Today I had my first review of my book from someone I didn’t really know. It’s another milestone—and phew, it was a very lovely review! But it made me realise that my time of more or less controlling my readers is now at an end. Not everyone is going to leave a glowing review—and that’s perfectly fine. ARCs have gone out on their merry way. I have no idea who has them, unless they’ve tweeted me a photo. I’ll be on Netgalley in a few weeks. And in less than 4 months, anyone who wants to can get a hold of my book and start reading.

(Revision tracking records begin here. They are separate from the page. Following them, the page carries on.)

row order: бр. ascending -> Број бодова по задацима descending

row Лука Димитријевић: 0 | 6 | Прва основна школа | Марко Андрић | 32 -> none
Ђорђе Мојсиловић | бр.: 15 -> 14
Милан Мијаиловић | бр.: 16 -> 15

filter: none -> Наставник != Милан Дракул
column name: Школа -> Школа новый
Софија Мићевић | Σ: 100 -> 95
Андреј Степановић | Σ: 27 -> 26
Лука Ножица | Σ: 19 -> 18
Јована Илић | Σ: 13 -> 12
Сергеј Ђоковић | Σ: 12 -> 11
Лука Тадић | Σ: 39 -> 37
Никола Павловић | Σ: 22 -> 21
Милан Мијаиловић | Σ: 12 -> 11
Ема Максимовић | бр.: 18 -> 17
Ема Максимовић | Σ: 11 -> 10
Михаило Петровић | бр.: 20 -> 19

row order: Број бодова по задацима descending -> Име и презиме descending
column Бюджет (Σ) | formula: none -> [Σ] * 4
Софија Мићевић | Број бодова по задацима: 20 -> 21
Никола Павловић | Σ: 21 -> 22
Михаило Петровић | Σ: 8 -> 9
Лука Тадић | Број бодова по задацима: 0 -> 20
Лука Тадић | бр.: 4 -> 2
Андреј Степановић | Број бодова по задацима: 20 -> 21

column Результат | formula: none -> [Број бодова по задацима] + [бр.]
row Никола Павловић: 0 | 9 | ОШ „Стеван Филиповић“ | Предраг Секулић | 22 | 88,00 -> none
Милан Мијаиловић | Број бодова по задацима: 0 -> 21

It’s something I’ve dreamed of, but it’s also a little strange. Obviously, I’ll get used to it, but it’s that initial disconnect. I spent so long on those words, that if you plucked out a quote I would be able to tell you what chapter it’s in. I’ve read it 20 or more times. It’s the first book I finished and submitted and soon it’ll be out in the world.
And it’s amazing!
It also feels like a farewell. I’m letting go. The book will now stand on its own. It will mean very different things to readers than it means to me. I’m done editing that book, and though I’ve flipped through my ARC, I’ll never be reading it again with the intent to change anything, unless I proof it one more time. Now, I’m focusing on the sequel, which I should finish the first draft of shortly. I’m also planning and poking at other books, books not set in Ellada or that star the same characters. Every book I write will be special to me, but Pantomime was my first love. I wrote it having absolutely no idea if it’d ever be published, where I had that innocence and burning, fierce hope that someone would like it enough to let it see the light of day.
So, off you go into the world, little Pantomime. Fly, me lovely!